(Data items)
● ● ●

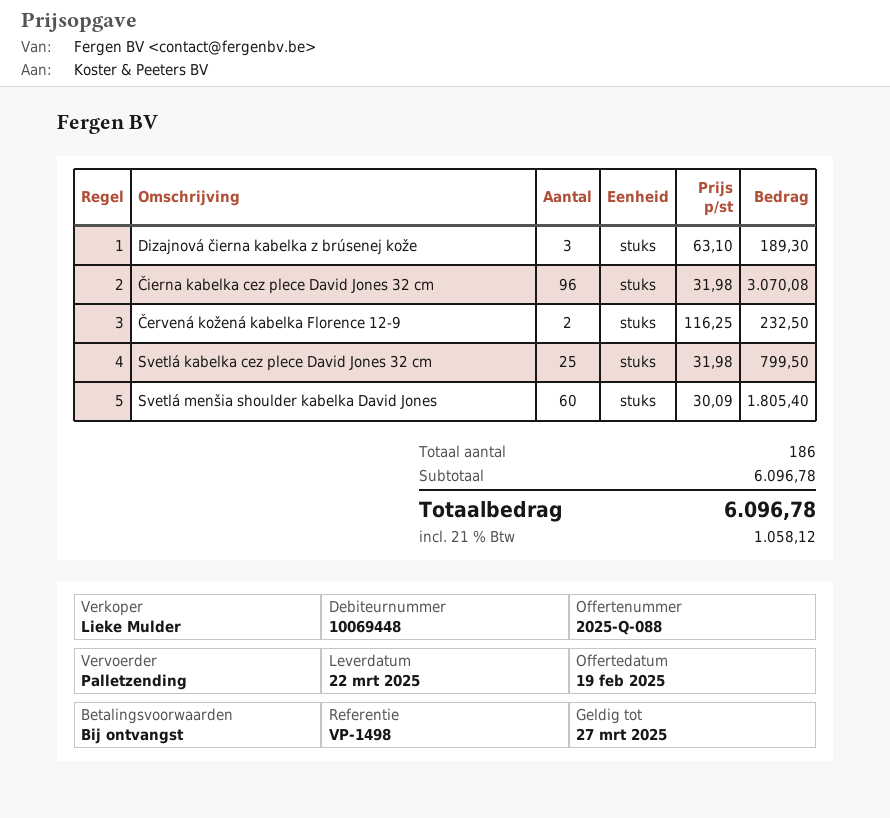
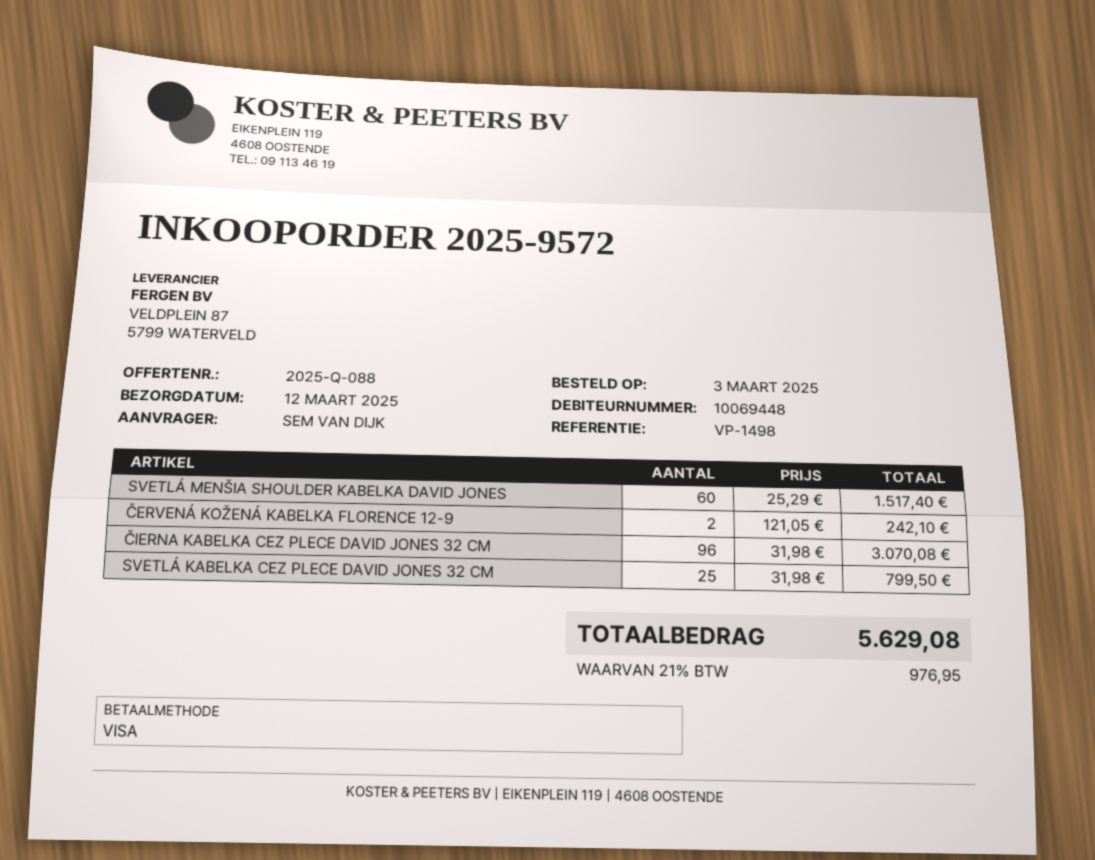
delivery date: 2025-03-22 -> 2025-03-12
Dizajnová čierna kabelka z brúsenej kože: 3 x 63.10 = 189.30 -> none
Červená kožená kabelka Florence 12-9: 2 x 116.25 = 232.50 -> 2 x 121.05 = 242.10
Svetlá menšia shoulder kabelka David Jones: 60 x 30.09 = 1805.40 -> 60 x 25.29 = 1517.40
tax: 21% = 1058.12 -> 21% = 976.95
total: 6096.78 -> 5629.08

● ● ●

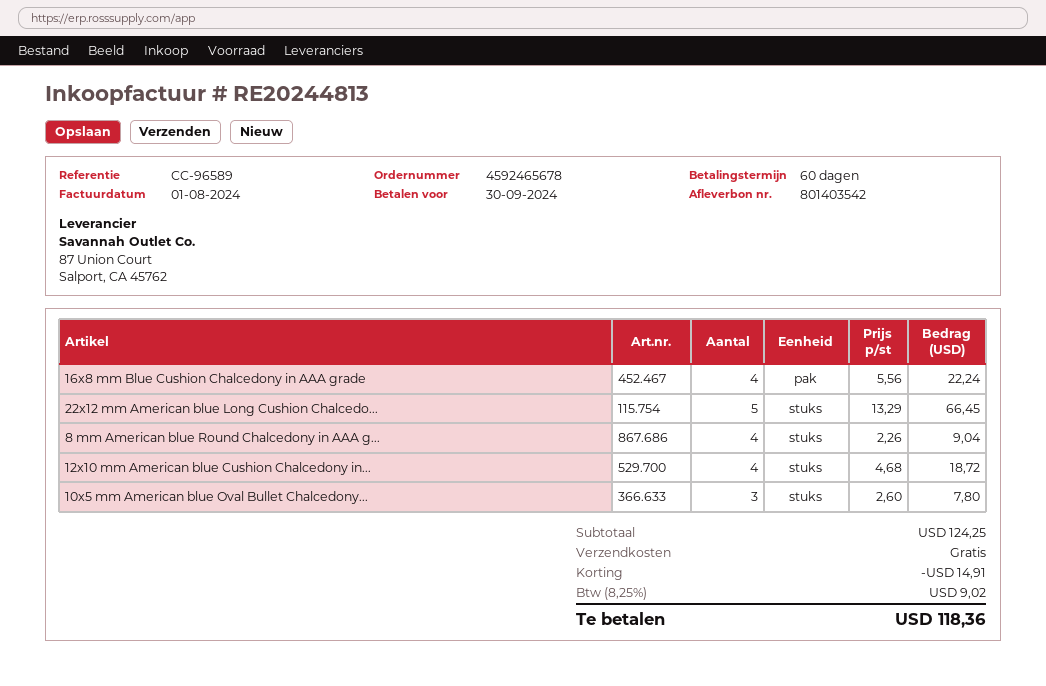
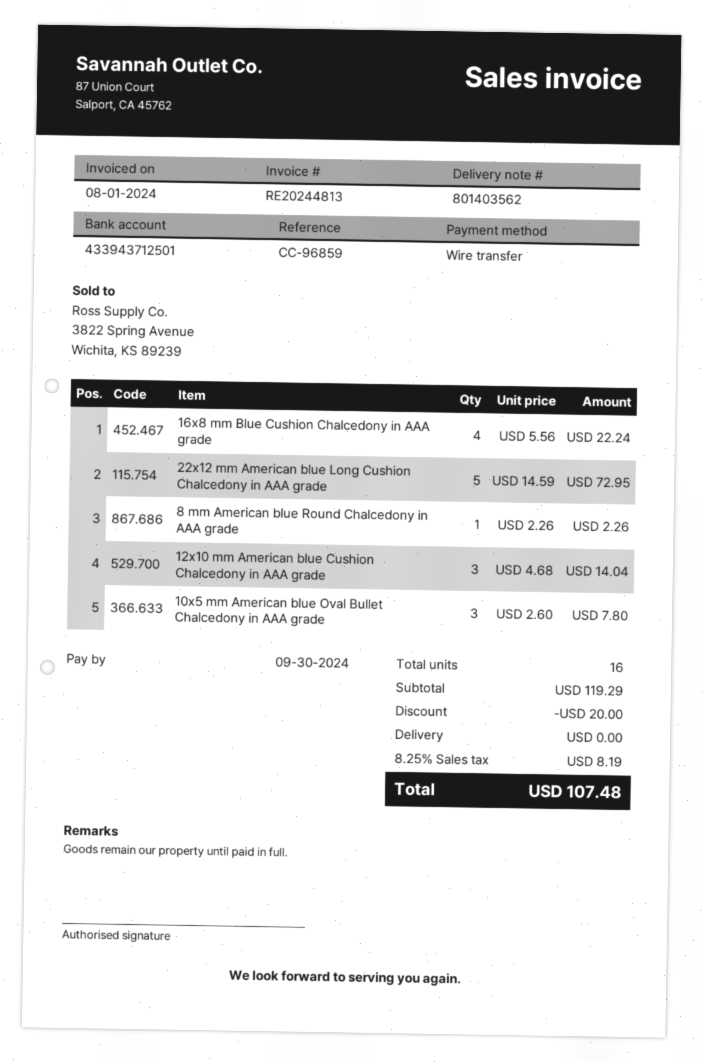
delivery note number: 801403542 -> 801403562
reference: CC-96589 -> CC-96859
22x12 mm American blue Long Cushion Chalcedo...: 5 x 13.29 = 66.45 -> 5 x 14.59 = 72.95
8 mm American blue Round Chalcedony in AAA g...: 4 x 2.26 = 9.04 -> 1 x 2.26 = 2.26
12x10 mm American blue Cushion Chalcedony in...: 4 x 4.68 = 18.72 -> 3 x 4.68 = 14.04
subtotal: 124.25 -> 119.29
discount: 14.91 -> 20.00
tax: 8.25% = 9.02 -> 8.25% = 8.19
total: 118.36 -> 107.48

● ● ●

Exercise requirements: Return only the lines of the records in which the string "Chalcedony" appears.

Solution:
8 mm American blue Round Chalcedony in AAA g...: 4 x 2.26 = 9.04 -> 1 x 2.26 = 2.26
12x10 mm American blue Cushion Chalcedony in...: 4 x 4.68 = 18.72 -> 3 x 4.68 = 14.04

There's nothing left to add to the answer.